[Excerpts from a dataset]
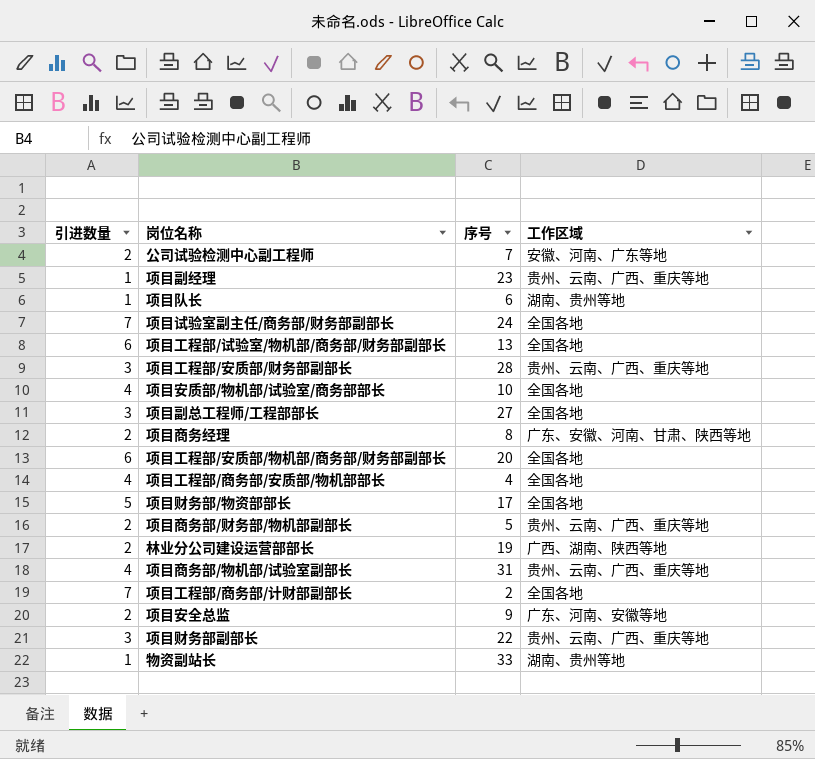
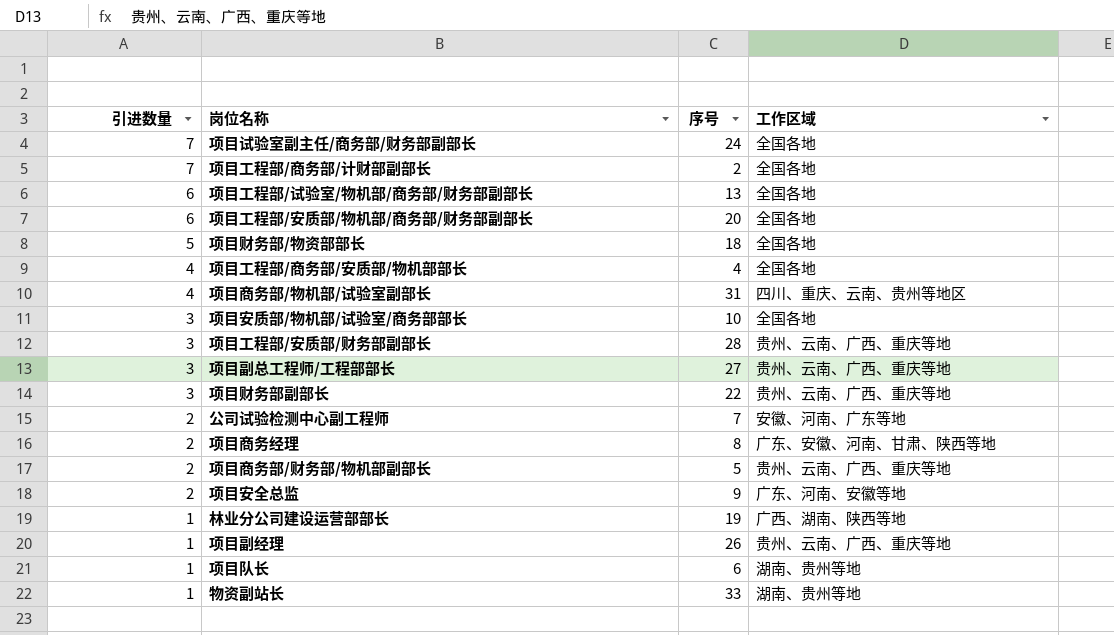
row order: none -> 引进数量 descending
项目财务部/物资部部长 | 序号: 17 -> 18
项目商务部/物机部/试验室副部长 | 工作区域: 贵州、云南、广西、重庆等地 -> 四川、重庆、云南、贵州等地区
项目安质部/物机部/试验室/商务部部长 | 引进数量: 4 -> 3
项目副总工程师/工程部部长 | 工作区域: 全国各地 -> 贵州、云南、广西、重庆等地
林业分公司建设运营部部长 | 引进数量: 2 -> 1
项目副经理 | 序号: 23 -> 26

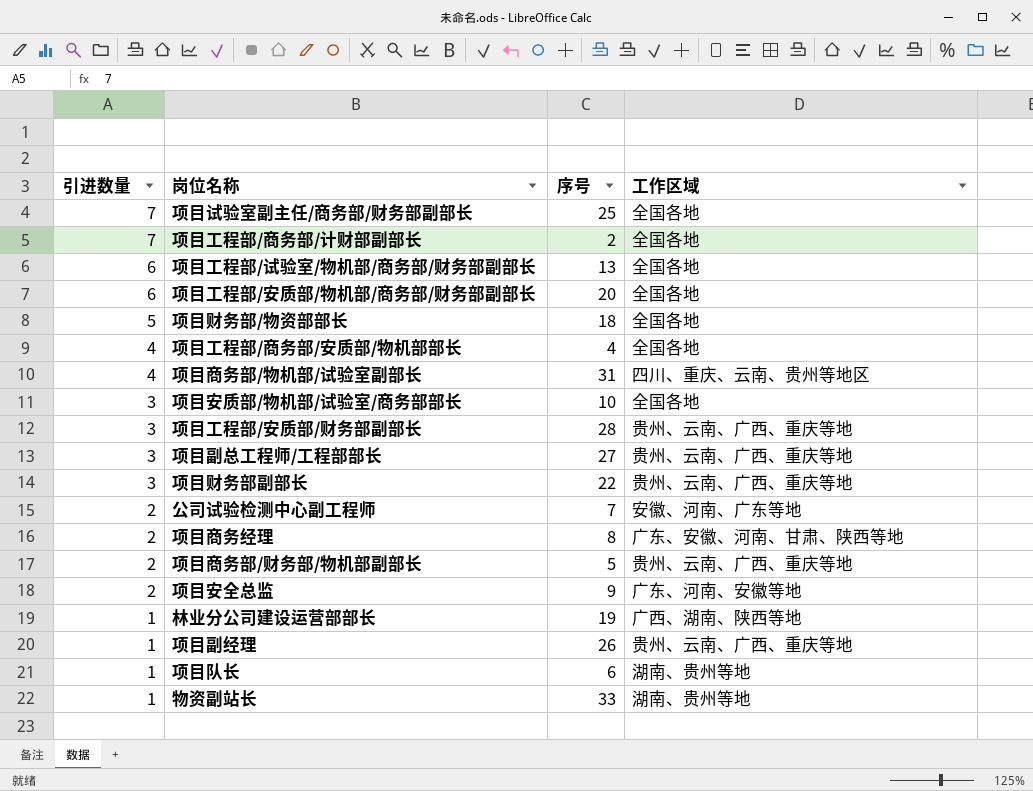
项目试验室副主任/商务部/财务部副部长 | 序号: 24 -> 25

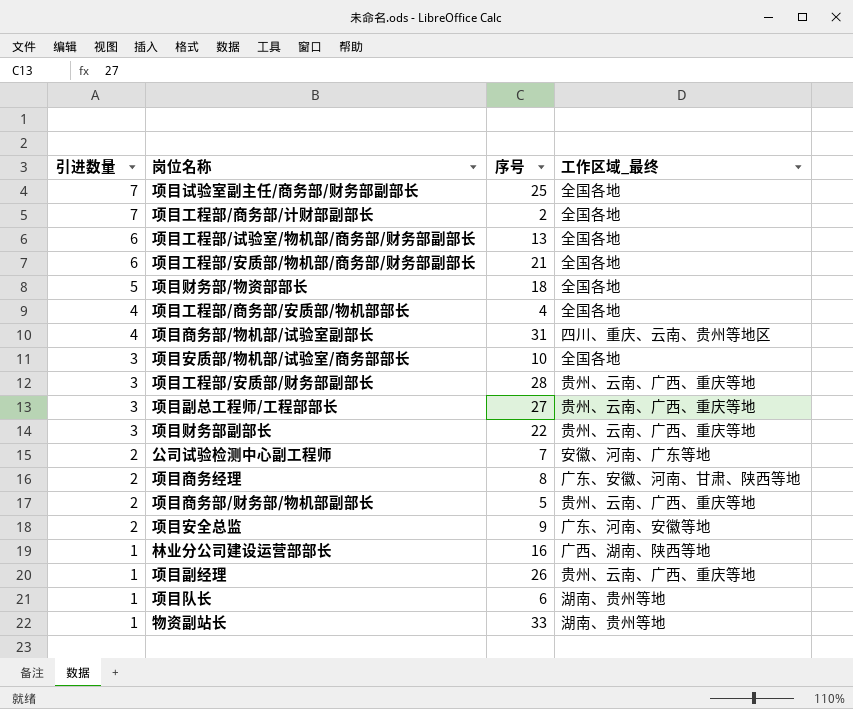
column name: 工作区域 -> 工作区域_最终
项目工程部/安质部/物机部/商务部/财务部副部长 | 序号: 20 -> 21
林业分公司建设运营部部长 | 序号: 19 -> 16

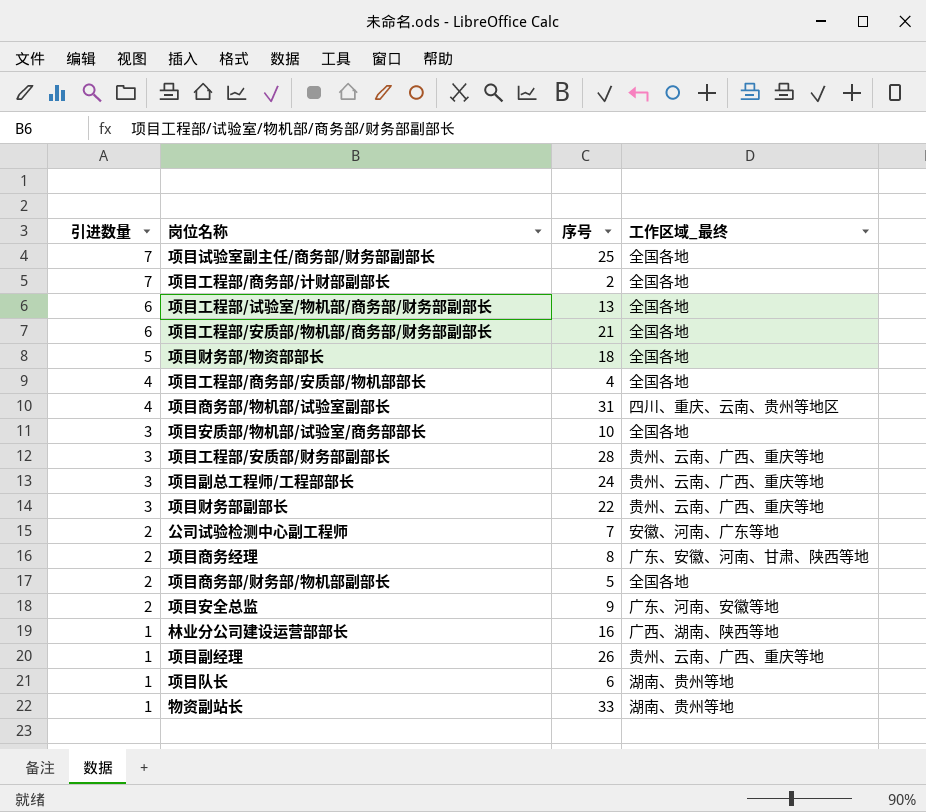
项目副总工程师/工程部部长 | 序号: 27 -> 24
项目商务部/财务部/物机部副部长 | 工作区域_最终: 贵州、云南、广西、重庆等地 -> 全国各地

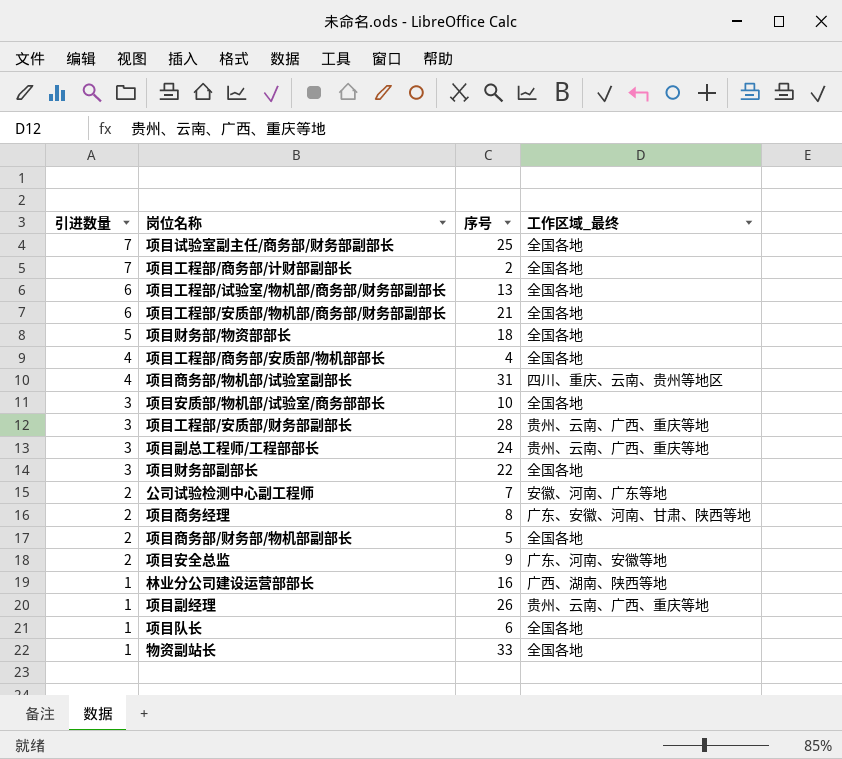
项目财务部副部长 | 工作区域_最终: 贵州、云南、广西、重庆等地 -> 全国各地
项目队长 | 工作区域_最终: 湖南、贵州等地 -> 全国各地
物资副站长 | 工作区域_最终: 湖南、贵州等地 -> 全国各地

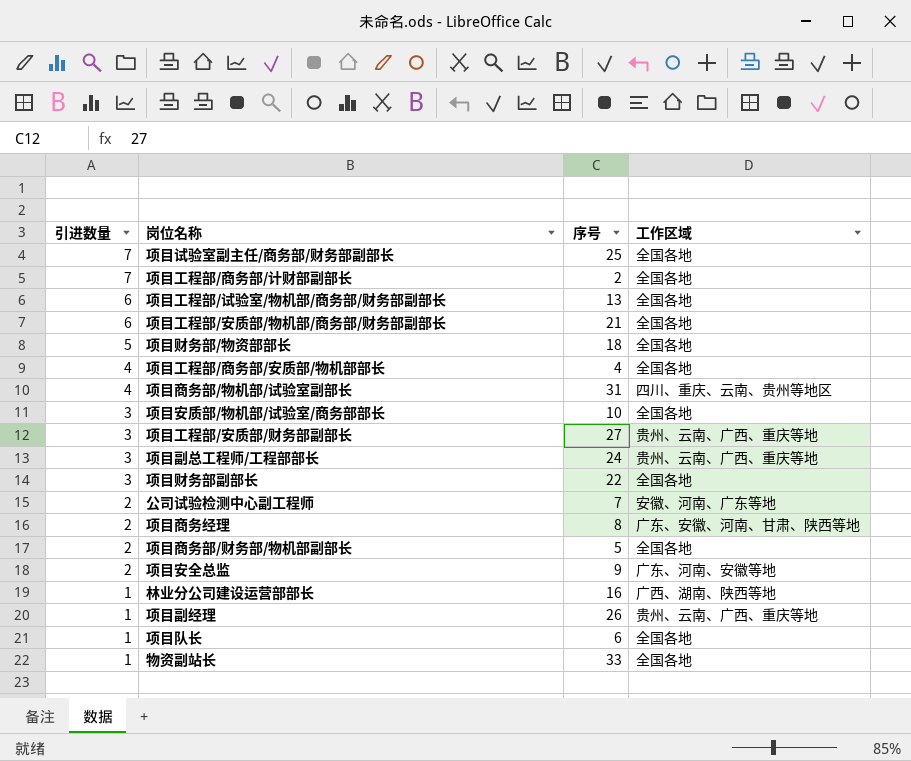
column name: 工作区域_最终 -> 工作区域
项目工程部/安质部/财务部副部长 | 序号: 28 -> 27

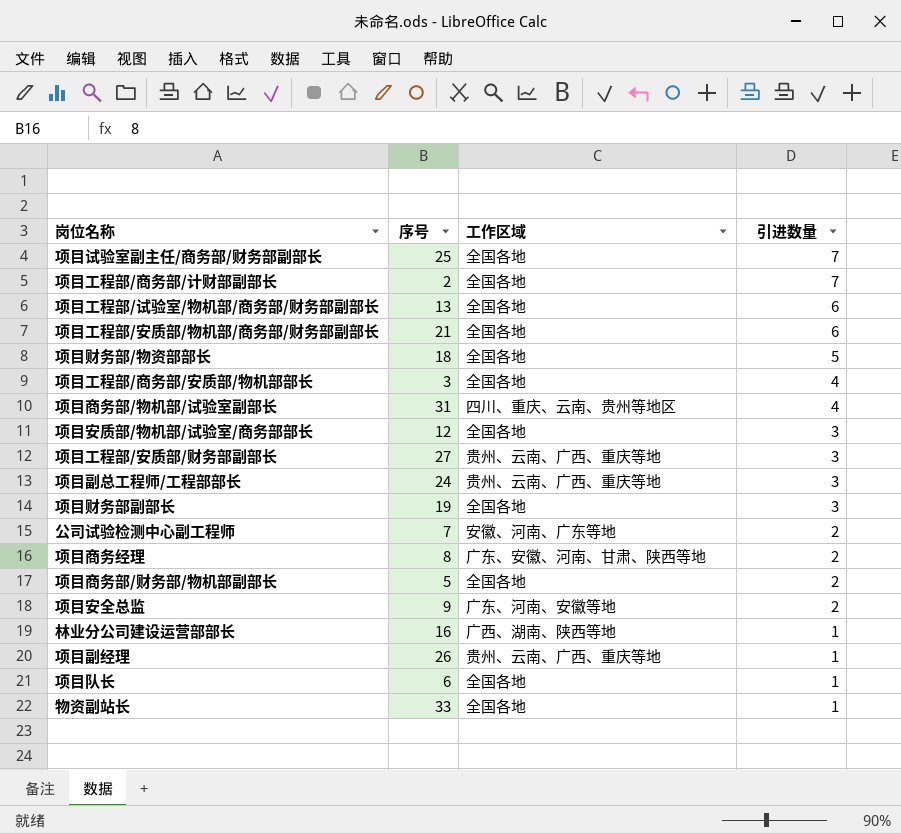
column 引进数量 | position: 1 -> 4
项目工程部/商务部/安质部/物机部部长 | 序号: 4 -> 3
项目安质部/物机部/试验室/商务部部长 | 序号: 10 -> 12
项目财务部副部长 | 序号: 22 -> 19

--

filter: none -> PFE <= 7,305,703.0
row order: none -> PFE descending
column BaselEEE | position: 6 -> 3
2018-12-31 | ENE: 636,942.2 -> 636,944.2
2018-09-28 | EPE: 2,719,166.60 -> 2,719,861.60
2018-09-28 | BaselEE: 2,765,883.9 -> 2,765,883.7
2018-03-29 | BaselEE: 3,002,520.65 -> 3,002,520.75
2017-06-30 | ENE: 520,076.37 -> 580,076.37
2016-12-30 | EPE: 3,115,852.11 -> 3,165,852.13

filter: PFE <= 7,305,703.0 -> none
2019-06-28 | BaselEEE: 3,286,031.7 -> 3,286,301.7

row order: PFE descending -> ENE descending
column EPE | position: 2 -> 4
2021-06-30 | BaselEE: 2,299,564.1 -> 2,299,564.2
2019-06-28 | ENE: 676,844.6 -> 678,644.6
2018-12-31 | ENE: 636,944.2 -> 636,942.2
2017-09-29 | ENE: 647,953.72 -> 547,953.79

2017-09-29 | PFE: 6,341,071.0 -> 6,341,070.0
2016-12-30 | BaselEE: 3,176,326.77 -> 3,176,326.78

==

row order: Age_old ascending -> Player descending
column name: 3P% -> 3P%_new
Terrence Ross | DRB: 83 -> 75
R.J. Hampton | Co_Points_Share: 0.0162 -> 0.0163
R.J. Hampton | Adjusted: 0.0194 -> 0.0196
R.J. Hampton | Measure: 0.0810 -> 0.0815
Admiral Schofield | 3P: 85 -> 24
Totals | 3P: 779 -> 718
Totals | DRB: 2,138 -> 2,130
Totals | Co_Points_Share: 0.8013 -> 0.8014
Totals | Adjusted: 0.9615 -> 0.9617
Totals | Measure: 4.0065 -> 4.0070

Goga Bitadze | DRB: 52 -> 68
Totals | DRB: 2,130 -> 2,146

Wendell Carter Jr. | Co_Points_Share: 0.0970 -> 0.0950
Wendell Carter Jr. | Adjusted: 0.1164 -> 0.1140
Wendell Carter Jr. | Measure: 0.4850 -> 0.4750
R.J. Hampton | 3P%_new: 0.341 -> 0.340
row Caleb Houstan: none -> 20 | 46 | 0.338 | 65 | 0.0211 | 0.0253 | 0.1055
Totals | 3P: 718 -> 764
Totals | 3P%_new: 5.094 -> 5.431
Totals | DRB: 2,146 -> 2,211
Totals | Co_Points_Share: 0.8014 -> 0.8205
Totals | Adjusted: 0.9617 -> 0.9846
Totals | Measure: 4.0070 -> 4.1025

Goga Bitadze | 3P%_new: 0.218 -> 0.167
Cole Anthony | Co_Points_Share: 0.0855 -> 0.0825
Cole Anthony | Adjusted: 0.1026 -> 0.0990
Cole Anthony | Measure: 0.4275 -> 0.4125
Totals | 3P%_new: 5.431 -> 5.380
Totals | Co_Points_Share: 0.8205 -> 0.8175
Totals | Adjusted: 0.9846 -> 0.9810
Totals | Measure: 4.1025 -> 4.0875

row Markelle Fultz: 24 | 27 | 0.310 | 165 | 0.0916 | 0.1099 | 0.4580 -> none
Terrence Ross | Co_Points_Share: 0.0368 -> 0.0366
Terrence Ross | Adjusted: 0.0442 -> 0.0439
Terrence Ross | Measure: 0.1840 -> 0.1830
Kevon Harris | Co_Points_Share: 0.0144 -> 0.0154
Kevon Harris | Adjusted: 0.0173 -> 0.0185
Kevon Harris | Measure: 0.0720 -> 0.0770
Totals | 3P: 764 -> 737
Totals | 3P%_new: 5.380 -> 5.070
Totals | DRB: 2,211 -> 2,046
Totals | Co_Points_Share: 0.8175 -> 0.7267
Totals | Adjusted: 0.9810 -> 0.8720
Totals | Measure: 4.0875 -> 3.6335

Activity.
Locate the word "项目工程部" in the entries, and copy every line where it is found.

Your solution.
项目工程部/安质部/物机部/商务部/财务部副部长 | 序号: 20 -> 21
项目工程部/安质部/财务部副部长 | 序号: 28 -> 27
项目工程部/商务部/安质部/物机部部长 | 序号: 4 -> 3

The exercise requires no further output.